By Allen Palmeri
Associate Editor
GALT—Gene Schreffler decided to give his wife of 47 years, Ann, an extra special wedding ceremony July 31 at Galt Baptist Church to show his ongoing love and commitment to her.
The bride wore hot pink and lime green. The groom wore a white tuxedo jacket and black pants. He gave her 10 dozen pink and red roses with a white rose in the center to represent her purity and beauty. He went to great lengths to build her a cedar flower stand, a table for the unity candle, and even a garden bench to sit on when she got tired during the ceremony.
She pretty much became the queen of Galt.
“She is the love of my life,” Schreffler said.
Schreffler, 65, is a Princeton native who is the 22-year bi-vocational pastor of Galt Baptist. Ann, 62, has stood by his side and helped him succeed in the town of some 260 people located 13 miles east of Trenton in Grundy County. The Galts minister as a team to 30-50 people in church, and Gene also enjoys touching lives as a custodian in the Grundy R-V School which averages about 80 students a year. Before that they ministered faithfully for 10 years at Freedom Baptist Church.
“He’s one of those unsung heroes in Missouri Baptist life,” said Mike Dennis, who officiated at the July 31 ceremony. “Nobody ever hears about him, and it doesn’t make any difference to him.”
Schreffler was asked what he thought about those comments by Dennis, who served nearly 14 years on staff with the Missouri Baptist Convention (MBC) and now is the pastor of First Baptist Church, Sunrise Beach.
“It kind of makes me cry,” he said. “That makes me look good, and I’m only what God can be.”
Dennis said Schreffler “has has a tremendous influence on kids in that community” and is living out a love for Ann that is “total and complete. He would consider Ann his favorite cowgirl.”
The last day of July was when they kicked up their heels on the dance floor and enjoyed a huge feast at the Galt Lions Hall before Gene swept his bride away to the Stoney Creek Inn in St.

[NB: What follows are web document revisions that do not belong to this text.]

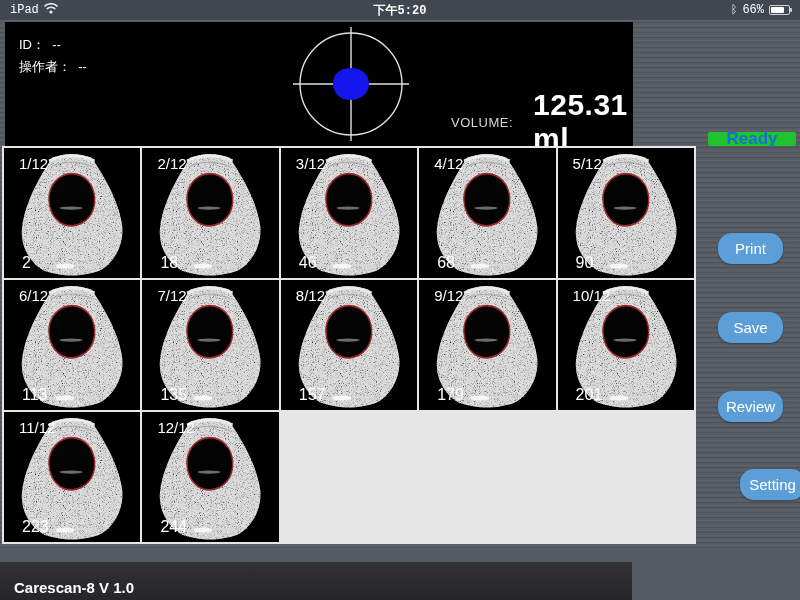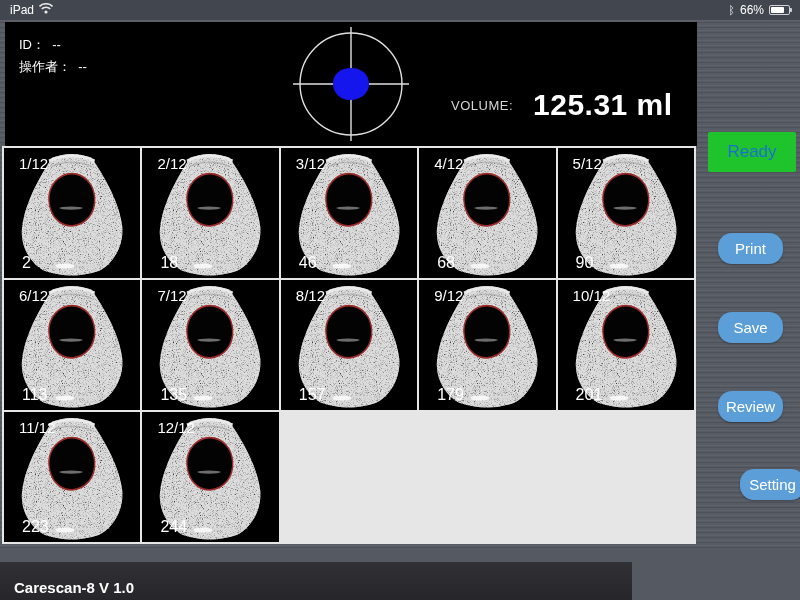--- a/index.html
+++ b/index.html
@@ -7,21 +7,21 @@
   body {
     font-family: "Liberation Sans", sans-serif;
     background:#555962;
     position:relative;
   }
 
   
   .status-bar {
     height:20px; background:#42464e; color:#fff;
     display:flex; align-items:center; justify-content:space-between;
-    padding:0 10px; font-size:12px; position:relative;
+    padding:0 10px; font-size:12px; position:relative;font-family:Liberation Mono, monospace;
   }
   .sb-left, .sb-right { display:flex; align-items:center; gap:5px; }
   .sb-center {
     position:absolute; left:0; right:0; text-align:center;
     font-size:12px; font-weight:bold; pointer-events:none;
   }
   .bt-glyph { font-size:11px; color:#e8e8e8; }
   .battery-shell {
     width:21px; height:10px; border:1px solid #cfd2d6; border-radius:2px;
     position:relative; display:inline-block;
@@ -39,21 +39,21 @@
     background-image:
       repeating-linear-gradient(180deg,
         rgba(255,255,255,0.045) 0px, rgba(255,255,255,0.045) 1px,
         rgba(0,0,0,0.00) 1px, rgba(0,0,0,0.00) 2px,
         rgba(0,0,0,0.10) 2px, rgba(0,0,0,0.10) 3px,
         rgba(0,0,0,0.00) 3px, rgba(0,0,0,0.00) 5px);
   }
 
   
   .header-panel {
-    position:absolute; left:5px; top:2px; width:692px; height:124px;
+    position:absolute; left:5px; top:2px; width:628px; height:124px;
     background:#000;
   }
   .patient-info { position:absolute; left:14px; top:12px; color:#fff; font-size:13px; }
   .patient-info .row { height:22px; line-height:22px; white-space:pre; }
   .patient-info .gap { display:inline-block; width:38px; }
 
   .crosshair-wrap { position:absolute; left:282px; top:0; width:130px; height:124px; }
 
   .volume-wrap {
     position:absolute; left:446px; top:66px;
@@ -74,23 +74,23 @@
   .cell svg.usimg { position:absolute; inset:0; width:100%; height:100%; display:block; }
   .frame-label {
     position:absolute; top:7px; left:15px; color:#fff; font-size:15px;
   }
   .value-label {
     position:absolute; bottom:6px; left:18px; color:#fff; font-size:16px;
   }
 
   
   .ready-status {
-    position:absolute; left:708px; top:112px; width:88px; height:40px;
+    position:absolute; left:708px; top:112px; width:88px; height:14px;
     background:#1fc32b; color:#1a6fd6;
-    font-size:17px; font-weight:normal;
+    font-size:17px; font-weight:bold;
     display:flex; align-items:center; justify-content:center;
     border-radius:2px;
   }
   .side-btn {
     position:absolute; left:718px; width:65px; height:31px;
     background:#5b9ed8; color:#fff; font-size:15px;
     border:none; border-radius:14px; cursor:pointer;
     display:flex; align-items:center; justify-content:center;
     box-shadow:0 1px 2px rgba(0,0,0,0.3);
   }
@@ -148,20 +148,21 @@
   <div class="sb-left">
     <span>iPad</span>
     <span>
       <svg width="14" height="11" viewBox="0 0 14 11">
         <path d="M0.5 3.4 A9.2 9.2 0 0 1 13.5 3.4" stroke="#e8e8e8" stroke-width="1.5" fill="none"></path>
         <path d="M2.7 5.9 A6.1 6.1 0 0 1 11.3 5.9" stroke="#e8e8e8" stroke-width="1.5" fill="none"></path>
         <circle cx="7" cy="9" r="1.6" fill="#e8e8e8"></circle>
       </svg>
     </span>
   </div>
+  <div class="sb-center">下午5:20</div>
   <div class="sb-right">
     <span class="bt-glyph">ᛒ</span>
     <span>66%</span>
     <span class="battery-shell">
       <span class="battery-fill" style="width:66%"></span>
       <span class="battery-nub"></span>
     </span>
   </div>
 </div>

Joseph.
“For us to go to St. Joe is like some people going to Hawaii,” he said.
Putting the special ceremony together in 2010 was important to him in light of their actual wedding in 1962, when he was 17 and she was 15 and pregnant. This time he spread the news all over Galt, and “almost everybody that I’ve said anything to has been thrilled to death.”

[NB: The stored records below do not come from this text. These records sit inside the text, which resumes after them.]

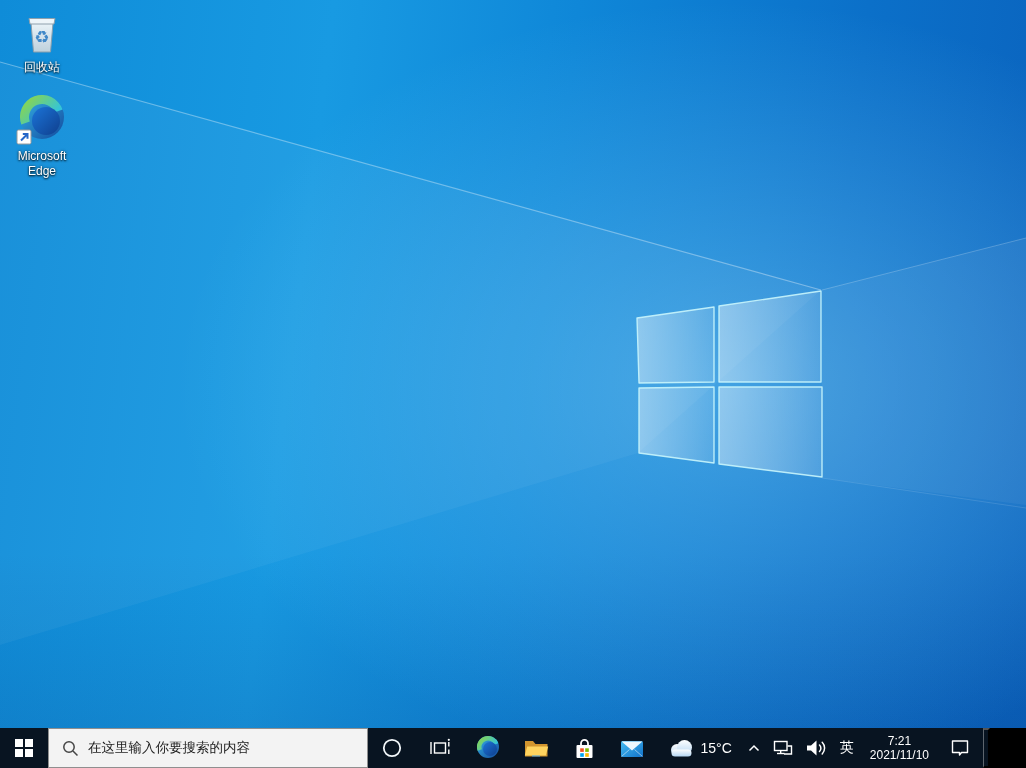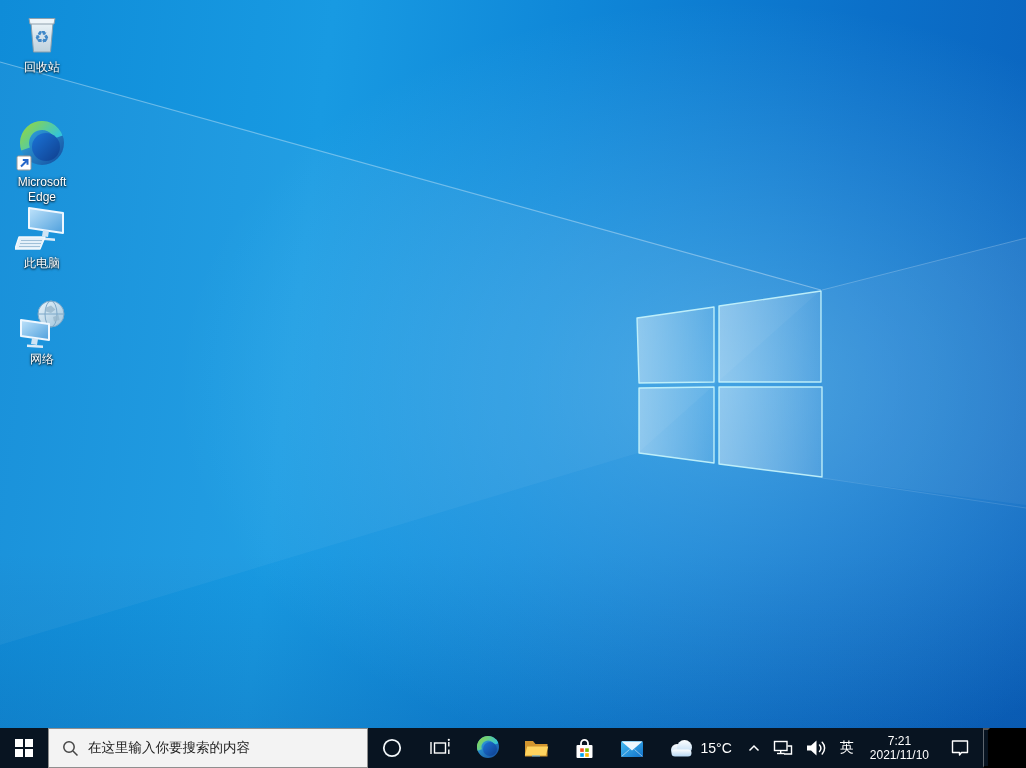--- a/index.html
+++ b/index.html
@@ -23,21 +23,21 @@
     position:absolute; left:2px; width:80px;
     display:flex; flex-direction:column; align-items:center; gap:3px;
     cursor:default;
   }
   .icon-cell .label {
     font-size:12px; line-height:15px; color:#fff; text-align:center;
     text-shadow:0 1px 2px rgba(0,0,0,.95), 0 0 3px rgba(0,0,0,.55);
     max-width:78px;
   }
   #cell-recycle { top:10px; }
-  #cell-edge    { top:118px; }
+  #cell-edge    { top:92px; }
   #cell-pc      { top:206px; }
   #cell-network { top:300px; }
   #cell-cp      { top:403px; }
 
   
   .taskbar {
     position:absolute; left:0; bottom:0; width:990px; height:40px;
     background:#081421; display:flex; align-items:stretch;
   }
   .tb-btn {
@@ -143,44 +143,21 @@
     <svg width="54" height="54" viewBox="0 0 54 54">
       <circle cx="27" cy="25" r="22" fill="url(#g-edge-b)"></circle>
       <path d="M5,25 A22,22 0 0 1 49,25 L40,25 A13,13 0 0 0 14,25 Z" fill="url(#g-edge-a)" transform="rotate(-20 27 25)"></path>
       <circle cx="31" cy="29" r="14" fill="url(#g-edge-c)"></circle>
       <rect x="2" y="38" width="14" height="14" rx="1.5" fill="#fff" stroke="#9a9a9a" stroke-width="1"></rect>
       <path d="M6,48.5 L12.5,42 M7.8,42 L12.5,42 L12.5,46.7" stroke="#2566c8" stroke-width="2" fill="none"></path>
     </svg>
     <div class="label">Microsoft Edge</div>
   </div>
 
-  <div class="icon-cell" id="cell-pc">
-    <svg width="54" height="47" viewBox="0 0 54 47">
-      <polygon points="14,2 48,7 48,27 14,22" fill="url(#g-screen)" stroke="#eef7ff" stroke-width="2" stroke-linejoin="round"></polygon>
-      <polygon points="28,24 34,25 33,31 27,30" fill="#cfe4f4"></polygon>
-      <polygon points="22,31 40,32.5 40,35 22,33.5" fill="#dcebf7"></polygon>
-      <polygon points="4,31 30,31 25,43 0,43" fill="#e4f0f9" stroke="#f2f8fc" stroke-width="1.4" stroke-linejoin="round"></polygon>
-      <path d="M6,34.5 H27 M5,37.5 H26 M4,40.5 H25" stroke="#9fc0d8" stroke-width="1" fill="none"></path>
-    </svg>
-    <div class="label">此电脑</div>
-  </div>
-
-  <div class="icon-cell" id="cell-network">
-    <svg width="54" height="49" viewBox="0 0 54 49">
-      <circle cx="36" cy="14" r="13" fill="url(#g-globe)" stroke="#7da8c8" stroke-width="1"></circle>
-      <ellipse cx="36" cy="14" rx="6" ry="13" fill="none" stroke="#7da8c8" stroke-width="1"></ellipse>
-      <line x1="23" y1="14" x2="49" y2="14" stroke="#7da8c8" stroke-width="1"></line>
-      <polygon points="30,8 36,5.5 40.5,9.5 36,13 31,11.5" fill="#9ab8cc" opacity="0.85"></polygon>
-      <polygon points="38,17 43.5,15 44.5,20 39,21.5" fill="#9ab8cc" opacity="0.85"></polygon>
-      <polygon points="6,20 34,24 34,40 6,36" fill="url(#g-screen)" stroke="#eef7ff" stroke-width="2" stroke-linejoin="round"></polygon>
-      <polygon points="17,38 23,39 22,45 16,44" fill="#cfe4f4"></polygon>
-      <polygon points="12,44.5 28,45.5 28,48 12,47" fill="#dcebf7"></polygon>
-    </svg>
-    <div class="label">网络</div>
-  </div>
+
 
 </div>
 
 <div class="taskbar">
 
   <button class="tb-btn">
     <svg width="18" height="18" viewBox="0 0 18 18">
       <rect x="0" y="0" width="8" height="8" fill="#fff"></rect>
       <rect x="10" y="0" width="8" height="8" fill="#fff"></rect>
       <rect x="0" y="10" width="8" height="8" fill="#fff"></rect>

Both he and Ann have spent their whole lives in the region, with his salvation coming in March of 1974 at the old Harris Baptist Church. He was rough around the edges and could only read at a fourth grade level, but God used Ann and some good mentors to boost his reading and mold him into a pastor. He offered a glimpse into his life as a bi-vocational pastor by telling Dennis how he used to work on sermons at Freedom Baptist.

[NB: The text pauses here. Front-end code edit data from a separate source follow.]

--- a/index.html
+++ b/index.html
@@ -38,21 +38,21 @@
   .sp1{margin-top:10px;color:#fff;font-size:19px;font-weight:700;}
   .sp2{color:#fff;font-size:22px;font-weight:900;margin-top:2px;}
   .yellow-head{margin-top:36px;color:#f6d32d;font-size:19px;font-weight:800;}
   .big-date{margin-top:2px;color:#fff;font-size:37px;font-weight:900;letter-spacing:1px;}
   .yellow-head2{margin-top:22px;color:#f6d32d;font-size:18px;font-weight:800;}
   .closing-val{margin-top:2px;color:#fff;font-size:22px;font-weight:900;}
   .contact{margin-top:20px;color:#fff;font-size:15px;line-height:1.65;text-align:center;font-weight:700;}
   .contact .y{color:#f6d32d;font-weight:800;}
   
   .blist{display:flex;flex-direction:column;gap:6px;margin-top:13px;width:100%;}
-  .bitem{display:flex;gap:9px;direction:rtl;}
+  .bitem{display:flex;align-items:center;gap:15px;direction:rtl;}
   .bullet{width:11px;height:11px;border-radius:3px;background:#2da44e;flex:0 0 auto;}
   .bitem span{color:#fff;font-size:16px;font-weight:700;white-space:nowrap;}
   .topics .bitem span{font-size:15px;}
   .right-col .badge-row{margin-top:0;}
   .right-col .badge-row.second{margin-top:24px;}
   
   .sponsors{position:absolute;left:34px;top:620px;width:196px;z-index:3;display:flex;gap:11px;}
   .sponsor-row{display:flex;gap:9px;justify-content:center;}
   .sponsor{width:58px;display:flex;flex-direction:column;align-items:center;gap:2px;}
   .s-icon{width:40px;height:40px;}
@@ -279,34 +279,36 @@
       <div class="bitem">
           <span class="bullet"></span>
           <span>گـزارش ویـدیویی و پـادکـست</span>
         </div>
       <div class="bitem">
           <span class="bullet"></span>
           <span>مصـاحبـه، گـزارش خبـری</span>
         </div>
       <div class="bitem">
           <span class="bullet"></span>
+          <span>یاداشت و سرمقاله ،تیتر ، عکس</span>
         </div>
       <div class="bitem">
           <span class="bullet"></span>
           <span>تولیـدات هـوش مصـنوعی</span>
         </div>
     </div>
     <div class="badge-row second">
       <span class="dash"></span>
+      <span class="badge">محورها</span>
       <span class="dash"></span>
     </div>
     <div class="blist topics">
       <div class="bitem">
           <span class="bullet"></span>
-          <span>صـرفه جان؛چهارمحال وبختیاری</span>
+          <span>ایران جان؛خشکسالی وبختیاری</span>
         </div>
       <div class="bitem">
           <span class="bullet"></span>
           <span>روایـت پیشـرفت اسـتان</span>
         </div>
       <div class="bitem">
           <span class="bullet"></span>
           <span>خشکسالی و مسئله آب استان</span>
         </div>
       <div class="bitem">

“Putting a sermon together was very hard for me but easy for God,” Schreffler said. “When you didn’t grow up in church and was as unlearned as I was, a sermon was hard to come by. I usually had a paper and a pencil around. I would listen on the radio while working on the tractor and then jot down ideas. But those times where I did not have paper and pencil near, I would have to make do with what was available.
“One time I was on the tractor and God placed an idea in my mind and on my heart. All I had close was a feed sack and a .22 caliber bullet. Not the best, but I got down enough to remember. Several times I would use feed sacks since they were usually handy. At other times I would write on my hand or arm. Sometimes my notes were more pictures than words.”
Dennis, who celebrated his 50th wedding anniversary Aug. 7 with his wife, Maryetta, said Schreffler’s 32 years of service in only two pulpits is remarkable.
“He is one of my favorite pastors,” Dennis said.